Another building block used in the modular adder subcircuit (Fig. 1) is the controlled and doubly controlled adder, where the phase gates are replaced by controlled-phase (CPhase) gates. In this gate, a single qubit controls the phases of the target qubits. To apply a gate repeatedly to the same register, we use the instances instruction. In implementing the controlled adder, however the phases are introduced sequentially to all the qubits in the target register, therefore one must use both cascade (repetition on qubits) and instances (repetition of gates) together.

Fig. 4: Phase gates controlled by the same qubit.

The single qubit in the control register takes part in all the of W CPhase gates in the sequence, whereas each of the W qubits in the target register takes part in exactly one gate.

The entire scheme realizing the modular adder circuit of Fig. 1 is shown below. Notice how similar this circuit is to the academic drawing of Fig. 1, with the main difference, of course, that this circuit is fully executable and optimizable to the best concrete implementation through the synthesis engine.

Fig. 5: Fully editable, executable, and optimizable version of the controlled modular adder of Fig. 1. Some of the blocks (e.g., the multi-controlled/multi-target phase gate - MCPhase) are not described but are analogous to the ones described above.

The circuit consists of five adders (including controlled and inverse adders) and two “twoQFT” functions, which implement the two constructions in the circuit above, checking the MSB qubit in the b register and inverting the auxiliary qubit when necessary (each such construction includes two QFT functions taking the b register to and from the Fourier space). This naming convention is demonstrated in Fig. 5 and explained in the legend below.

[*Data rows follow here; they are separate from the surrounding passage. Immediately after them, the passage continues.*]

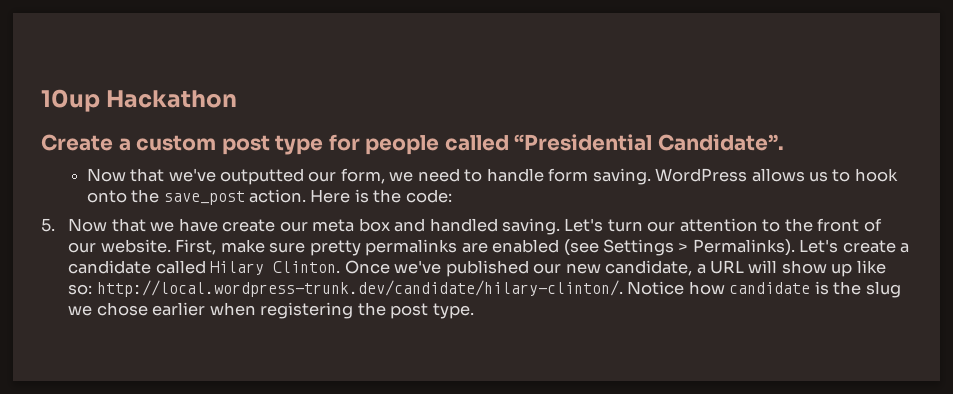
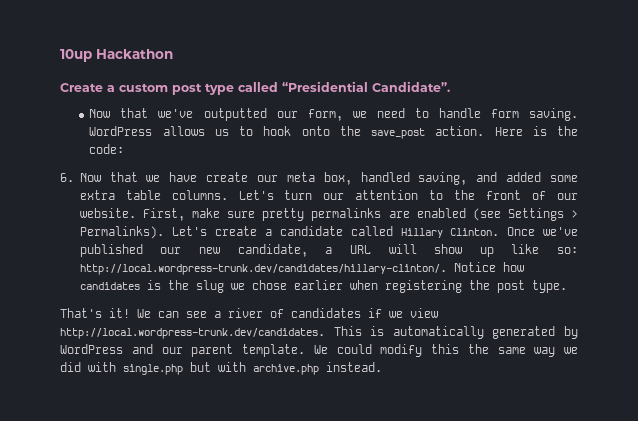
[328,134,440,155] for people -> (234, 89) none
[41,218,55,232] 5. -> [60,173,74,182] 6.
[358,218,561,235] box and handled saving. -> [323,172,578,185] [79,190,228,200] box, handled saving, and added some extra table columns.
[210,261,265,275] Hilary -> [401,228,444,238] Hillary
[96,280,623,297] http://local.wordpress-trunk.dev/candidate/hilary-clinton/. -> [79,264,447,275] http://local.wordpress-trunk.dev/candidates/hillary-clinton/.
[729,282,811,294] candidate -> [79,282,140,290] candidates
(474, 311) none -> [60,308,438,318] [60,326,579,339] [60,344,578,357] [60,362,382,375] // That's it! We can see a river of candidates if we view http://local.wordpress-trunk.dev/candidates. This is automatically generated by WordPress and our parent template. We could modify this the same way we did with single.php but with archive.php instead.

The Controlled Modular Multiplier Circuit

The circuit implementing modular multiplication can be constructed from repeating the modular adder function n times as shown below:

Fig. 6: Controlled modular multiplier. Taken from [1].

Note that in Fig. 6, the controls on the $\Phi$ADD(2^j )mod N are not completely ‘legal’ (although it is graphically well defined in [1] as the circuit in Fig. 1), since the control is not applied to all the gates within the $\Phi$ADD(2^j )mod N subcircuit and the correct controlled evolution is obtained only for ‘legal’ inputs where the overflow bit is 0.

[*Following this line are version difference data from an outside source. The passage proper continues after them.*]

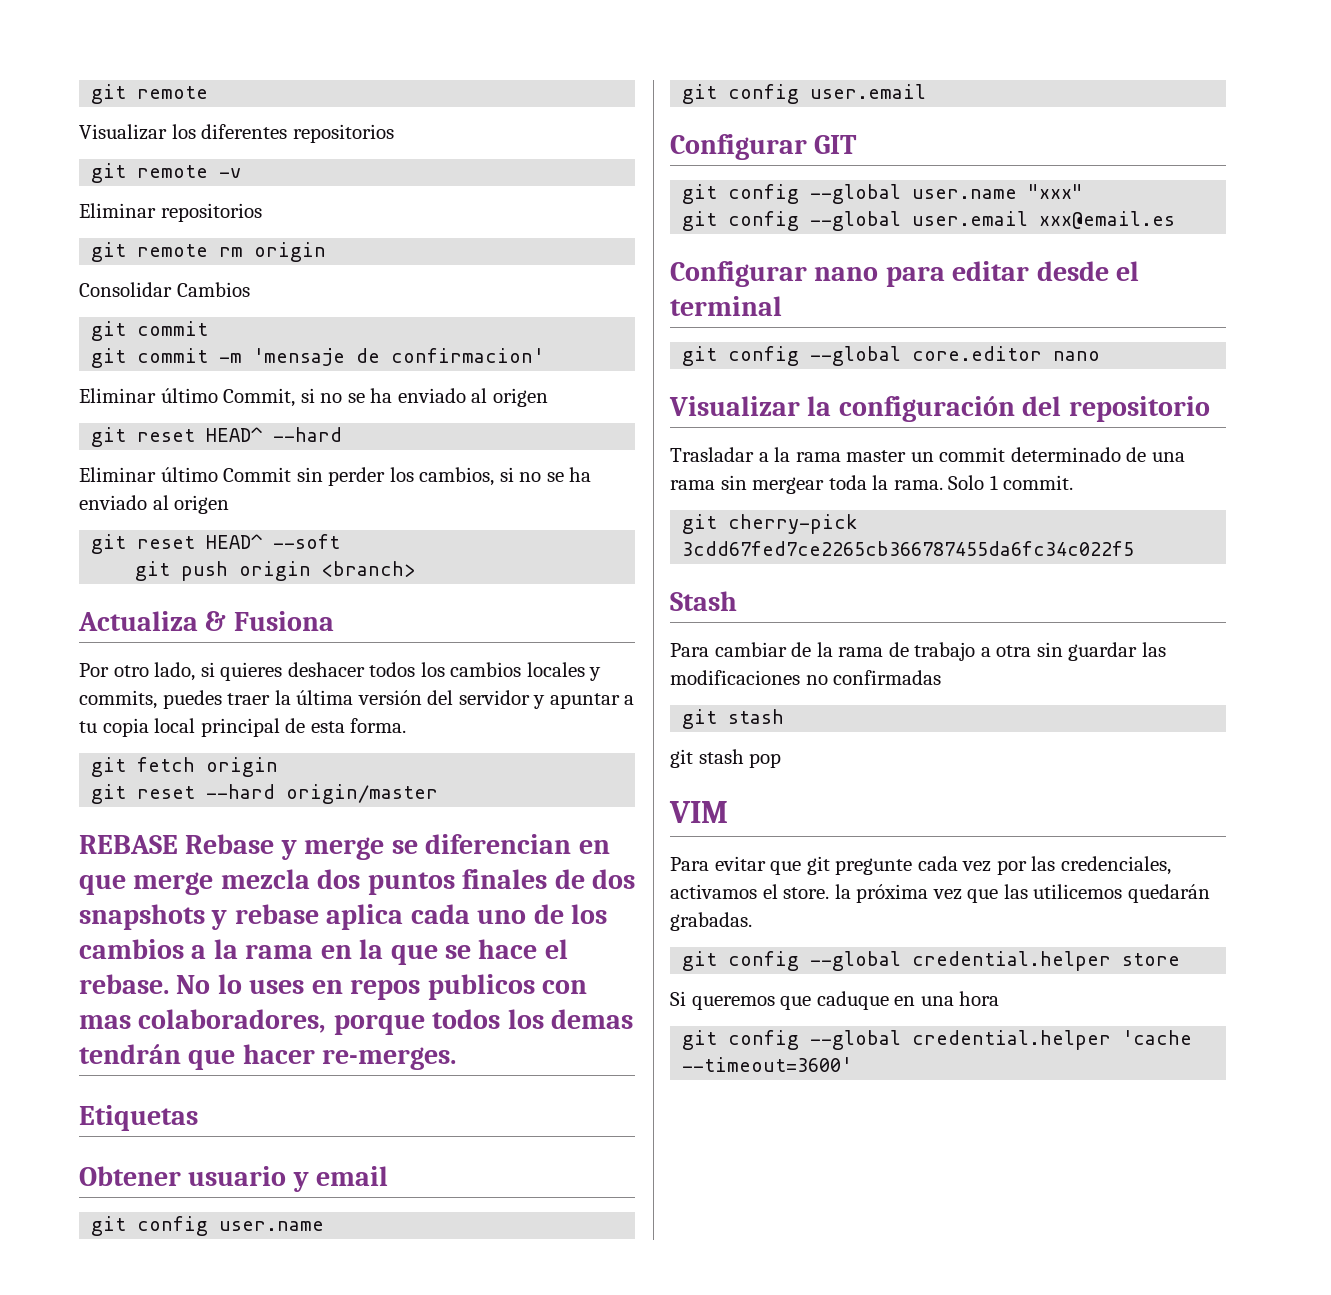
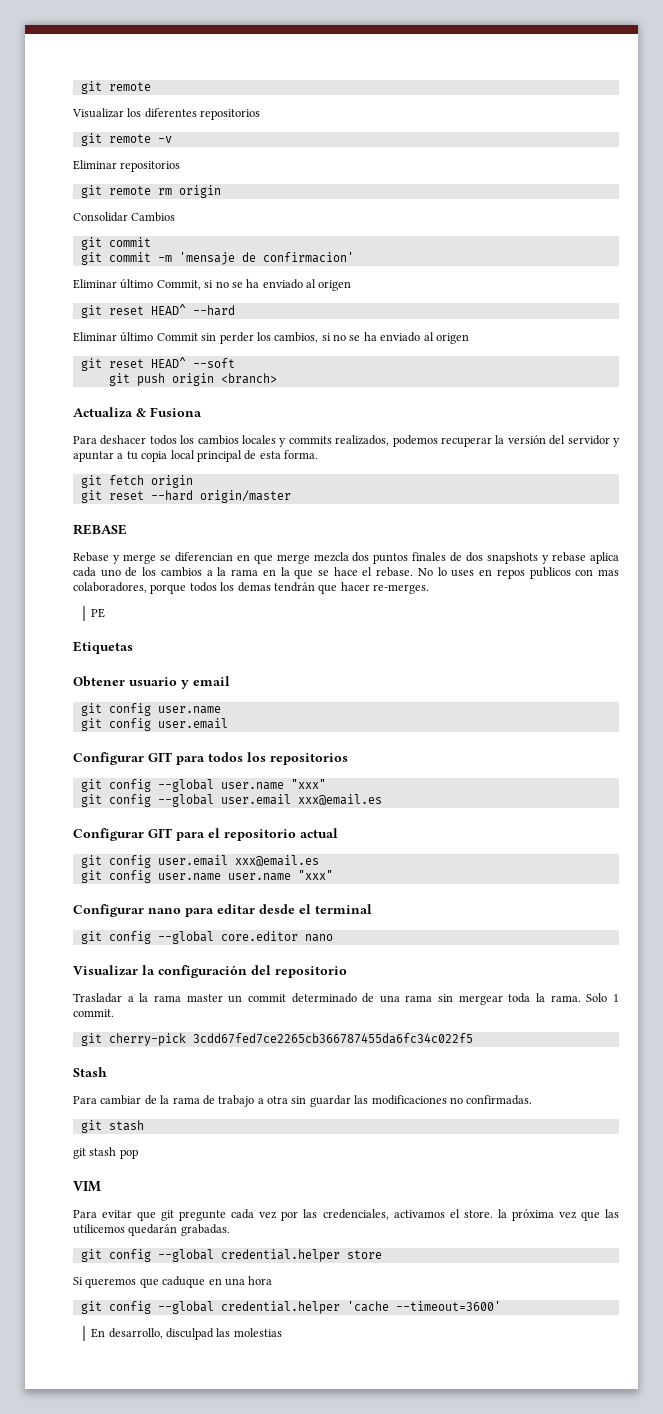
[79,662,283,681] Por otro lado, si quieres -> [73,436,97,444] Para
[79,690,354,709] commits, puedes traer la última -> [288,435,505,447] commits realizados, podemos recuperar la
(178, 844) none -> (127, 529) //
(457, 1058) none -> [91,608,106,618] // PE
(858, 144) none -> [176,752,348,765] para todos los repositorios
(1176, 220) none -> [73,828,338,841] [80,855,319,868] [80,870,333,883] // Configurar GIT para el repositorio actual // git config user.email xxx@email.es // git config user.name user.name "xxx"
[833,670,942,685] confirmadas -> [466,1095,533,1105] confirmadas.
(853, 1064) none -> [91,1328,282,1340] // En desarrollo, disculpad las molestias

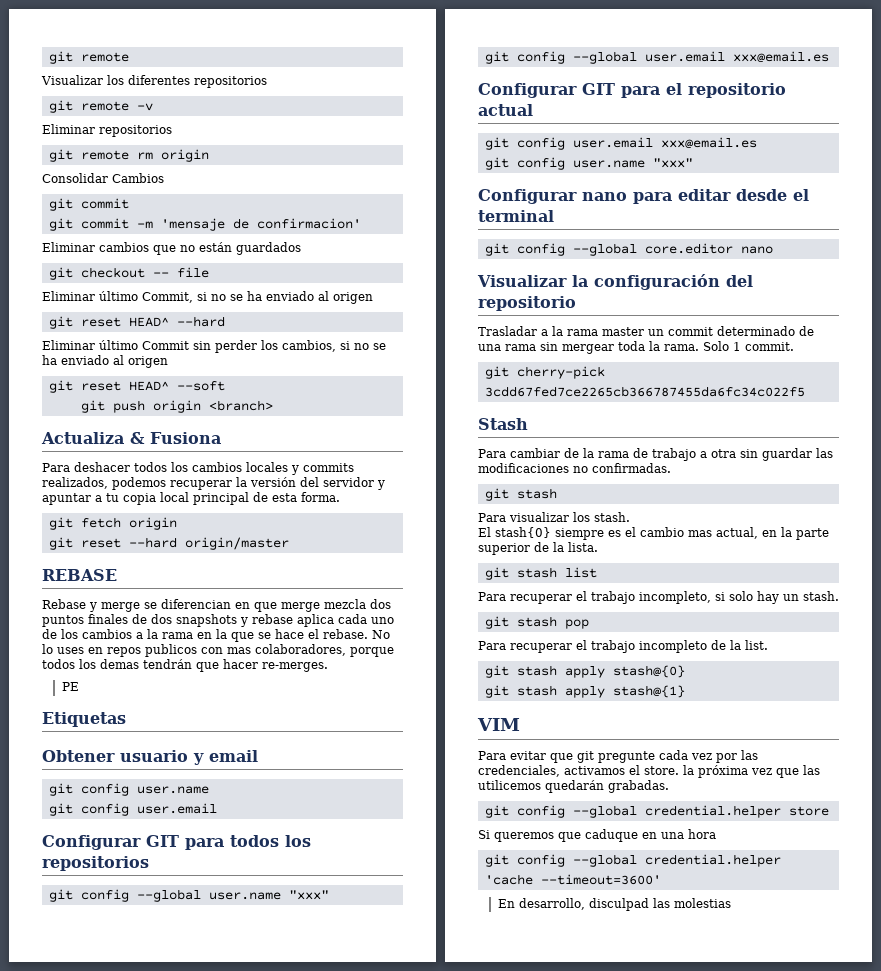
(354, 257) none -> [42,242,301,255] [48,267,209,280] // Eliminar cambios que no están guardados // git checkout -- file
[227,873,291,881] user.name -> (645, 164) none
[73,1147,138,1159] git stash pop -> [478,512,630,522] [478,527,829,540] [478,542,598,555] [484,567,597,580] [478,591,839,604] [484,616,589,629] [478,640,768,653] [484,665,685,678] [484,685,685,698] Para visualizar los stash. // El stash{0} siempre es el cambio mas actual, en la parte superior de la lista. // git stash list // Para recuperar el trabajo incompleto, si solo hay un stash. // git stash pop // Para recuperar el trabajo incompleto de la list. // git stash apply stash@{0} // git stash apply stash@{1}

The entire operation of the n modular adders is carried out in Fourier space, therefore additional QFT and inverse QFT are required in and out of the Fourier space. This circuit can be straightforwardly implemented by the graphical modeler as shown below:

Note that the modular adder circuit (Fig. 5) receives two single qubit registers as controls, while at the upper multiplication layer (Fig. 7) the c2 register includes n qubits which are then cascaded at the lower modular addition layer.

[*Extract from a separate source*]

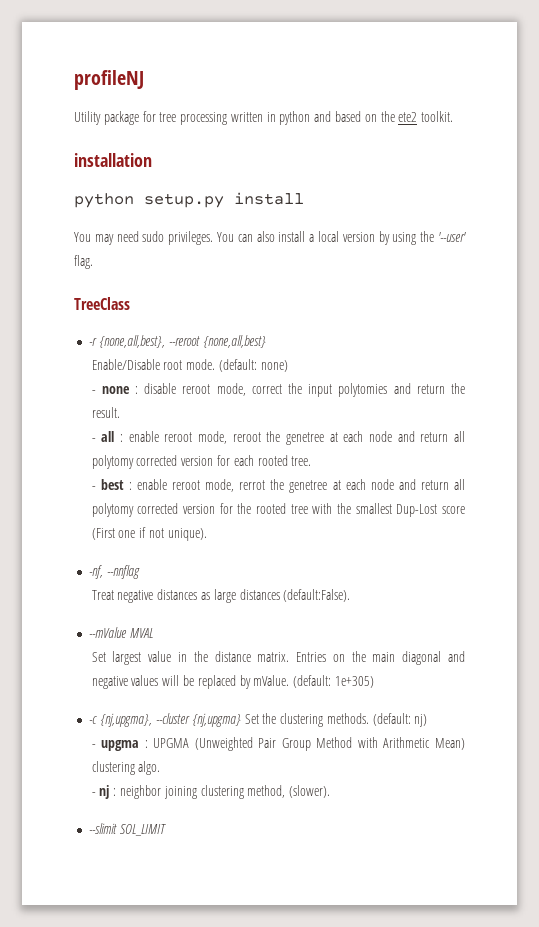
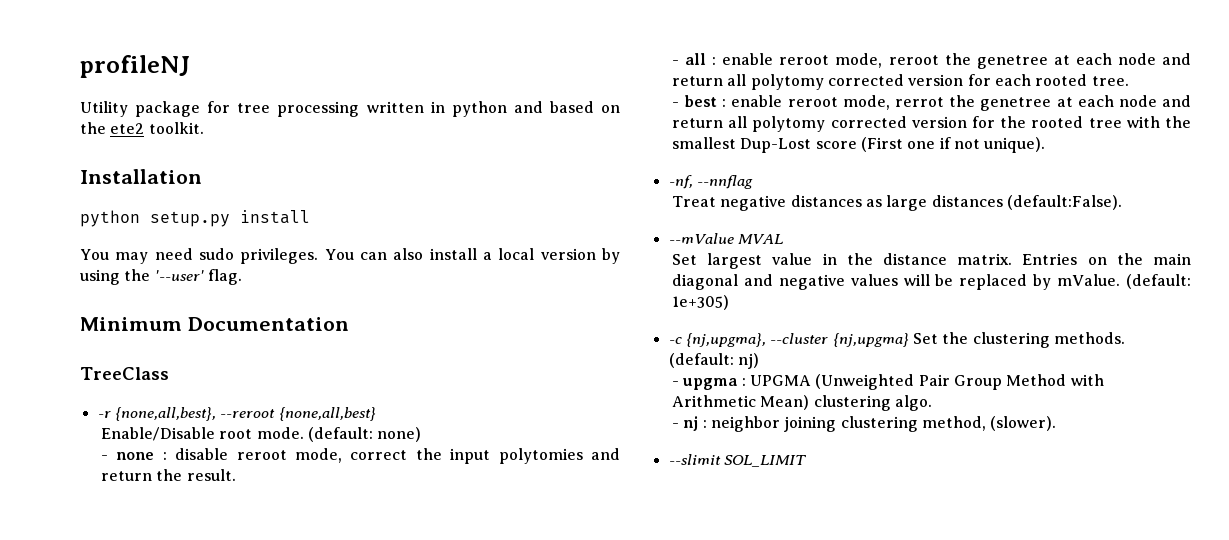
[74,153,152,167] installation -> [80,169,202,184] Installation
(93, 262) none -> [80,317,349,331] // Minimum Documentation

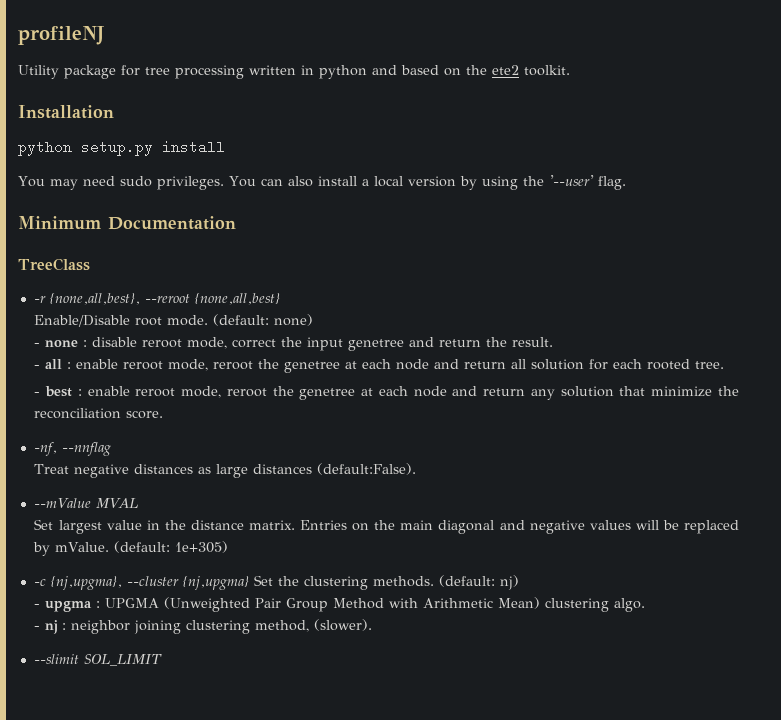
[498,448,583,464] polytomies -> [348,339,405,351] genetree
[750,74,964,90] polytomy corrected version -> [531,359,585,370] solution
[894,95,1191,111] [671,116,1191,132] [671,137,1046,153] rerrot the genetree at each node and return all polytomy corrected version for the rooted tree with the smallest Dup-Lost score (First one if not unique). -> [226,386,740,400] [34,408,164,419] reroot the genetree at each node and return any solution that minimize the reconciliation score.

The modular exponentiation is implemented by repeating modular multiplication 2n times for different powers of a. In the modular multiplication circuit, register b is initially at state 0, and in order to reuse it in each of the 2n modular multiplications, it should be sent back to 0. This can be done by applying a controlled swap between registers b and x and then applying the inverse modular multiplication for the inverse value of the suitable power of a.

Modular Exponentiation

Modular exponentiation is carried out by inputting the number 1 in register b, preparing a top 2n qubit register (by a Hadamard transform), and directly applying the pair of modular multiplication construction above 2n times - cascading the top 2n qubit register such that each qubit in the register controls the suitable modular multiplication operation and applying an inverse QFT to the top register (the outcome of the quantum part is obtained by measuring this register). The overall Shor’s algorithm, for which its main modeling part is modular exponentiation, is shown in Fig. 8.

Synthesis

Beyond the scope of this writeup is the synthesis engine which takes the model described above as input and produces an optimal implementation circuit conforming to the functional model. We only mention here that for each functional block in the model, many functionally-equivalent implementations exist (e.g., manifesting the tradeoffs between number of auxiliary qubits implementing the block, its depth, the number of 2-qubit gates it contains, and its overall accuracy). Finding a best implementation for the overall circuit under a budget of qubits, depth, runtime, overall fidelity, algorithmic accuracy, and overall objective is the task of the synthesis engine. We also note that optimization at this functional level is much more powerful than optimization at the transpiler level, as the transpiler must keep the low-level semantics of the circuit intact – as opposed to preserving only the functional semantics of the circuit when having access to these semantics. A final implementation of Shor’s algorithm is shown in Fig. 9.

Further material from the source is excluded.